Из узких щелок глаз закапали слезы, от страха и ракии он совсем раскис.
— Не валяй дурака! — сказал я резко.— Ты ни в чем не виноват, и ничего тебе не сделают. Выдумал тоже: жертвенная овца! Какого дьявола! Думаешь, Авдага только тебя подозревает? У него все на подозрении.
Кажется, помогло, и только потому, что я не стал его жалеть.

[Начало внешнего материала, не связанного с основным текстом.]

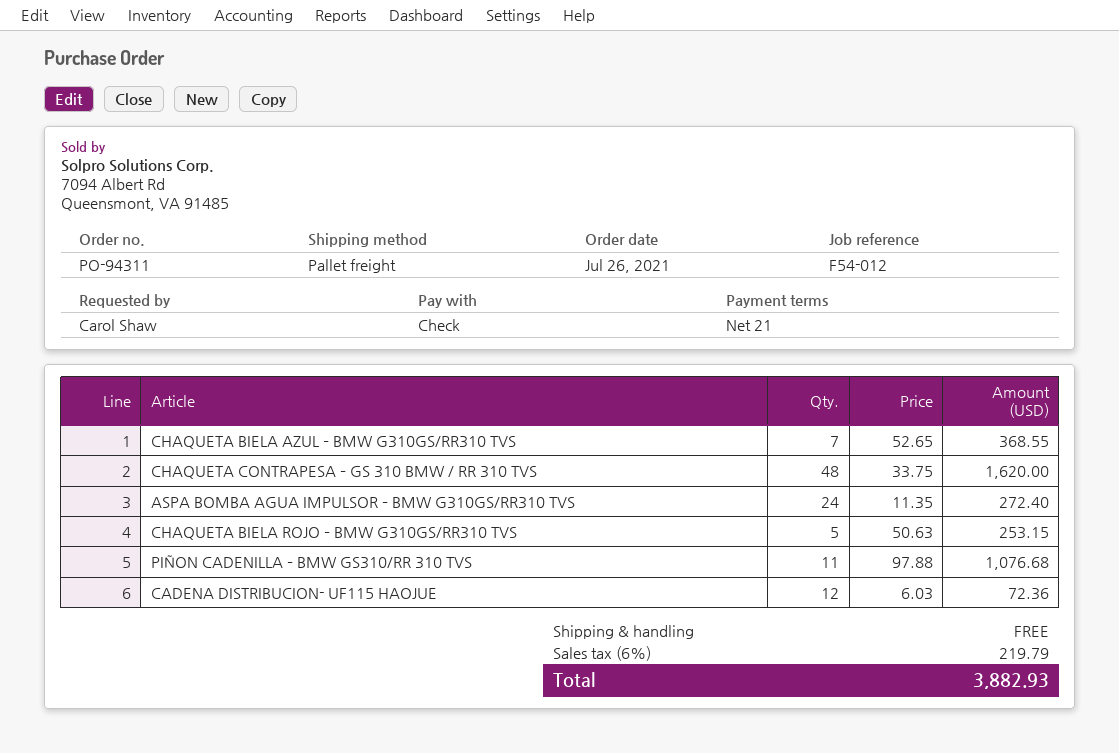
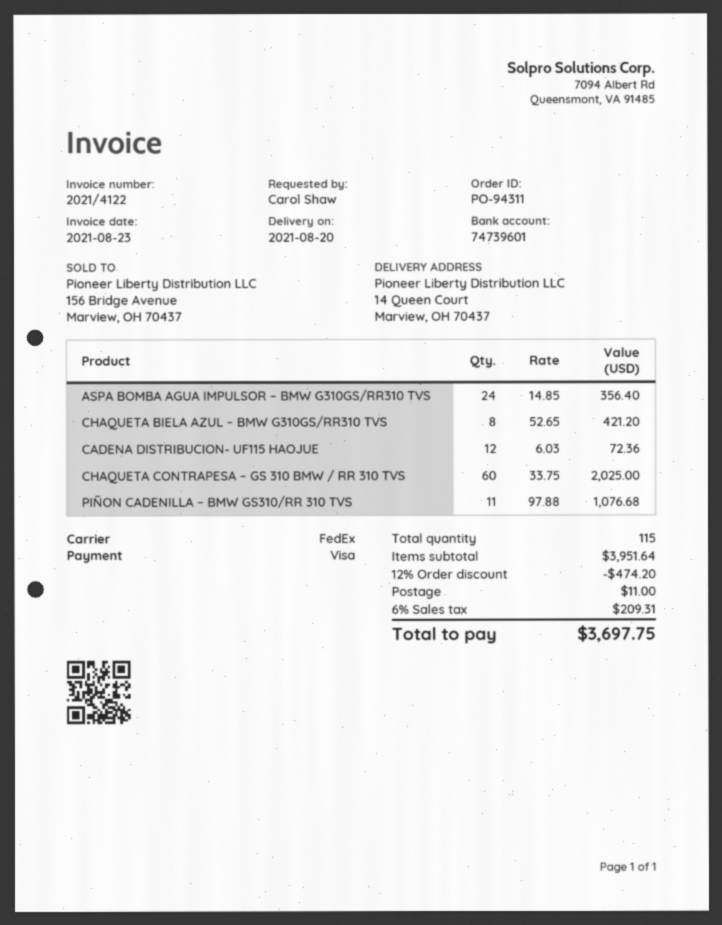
payment method: cheque -> Visa
shipping method: pallet freight -> FedEx
CHAQUETA BIELA AZUL – BMW G310GS/RR310 TVS: 7 x 52.65 = 368.55 -> 8 x 52.65 = 421.20
CHAQUETA CONTRAPESA – GS 310 BMW / RR 310 TVS: 48 x 33.75 = 1620.00 -> 60 x 33.75 = 2025.00
ASPA BOMBA AGUA IMPULSOR – BMW G310GS/RR310 TVS: 24 x 11.35 = 272.40 -> 24 x 14.85 = 356.40
CHAQUETA BIELA ROJO – BMW G310GS/RR310 TVS: 5 x 50.63 = 253.15 -> none
discount: none -> 12% = 474.20
shipping: 0.00 -> 11.00
tax: 6% = 219.79 -> 6% = 209.31
total: 3882.93 -> 3697.75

— Ты думаешь? — спросил он с надеждой.
— Не думаю, а знаю. Но если ты будешь сидеть здесь, пить и распускать нюни, тебя и правда заподозрят.
— Ты думаешь?
— Конечно. Иди в лабаз и занимайся своим делом. Если придет снова, спроси его добром: «Чего тебе надо?» И привыкни к нему. Я уже привык. Он спрашивает одно и то же, и ты отвечай ему одно и то же. Когда-нибудь да надоест!
— Ты думаешь?
Третий раз он уже задает мне этот вопрос, не пытаясь спорить. Ему хочется, чтоб все было так, как я говорю, хочется, чтоб я его в этом убедил. Он не любит грустить, и эта минута слабости, мимолетное проявление жалости к себе скоро пройдет. Глаза уже повеселели, смотрит увереннее, говорит свободней. Точно поддержка товарища вливает в него силу, пусть и обманчивую. Для него она истинная и желанная. Этот непутевый человек, подумал я, погиб бы от одиночества, останься он без друзей или людей, которых считает друзьями. Мои пустые слова подняли в нем дух, потому что отвечали его легкомысленному нраву и исходили от друга.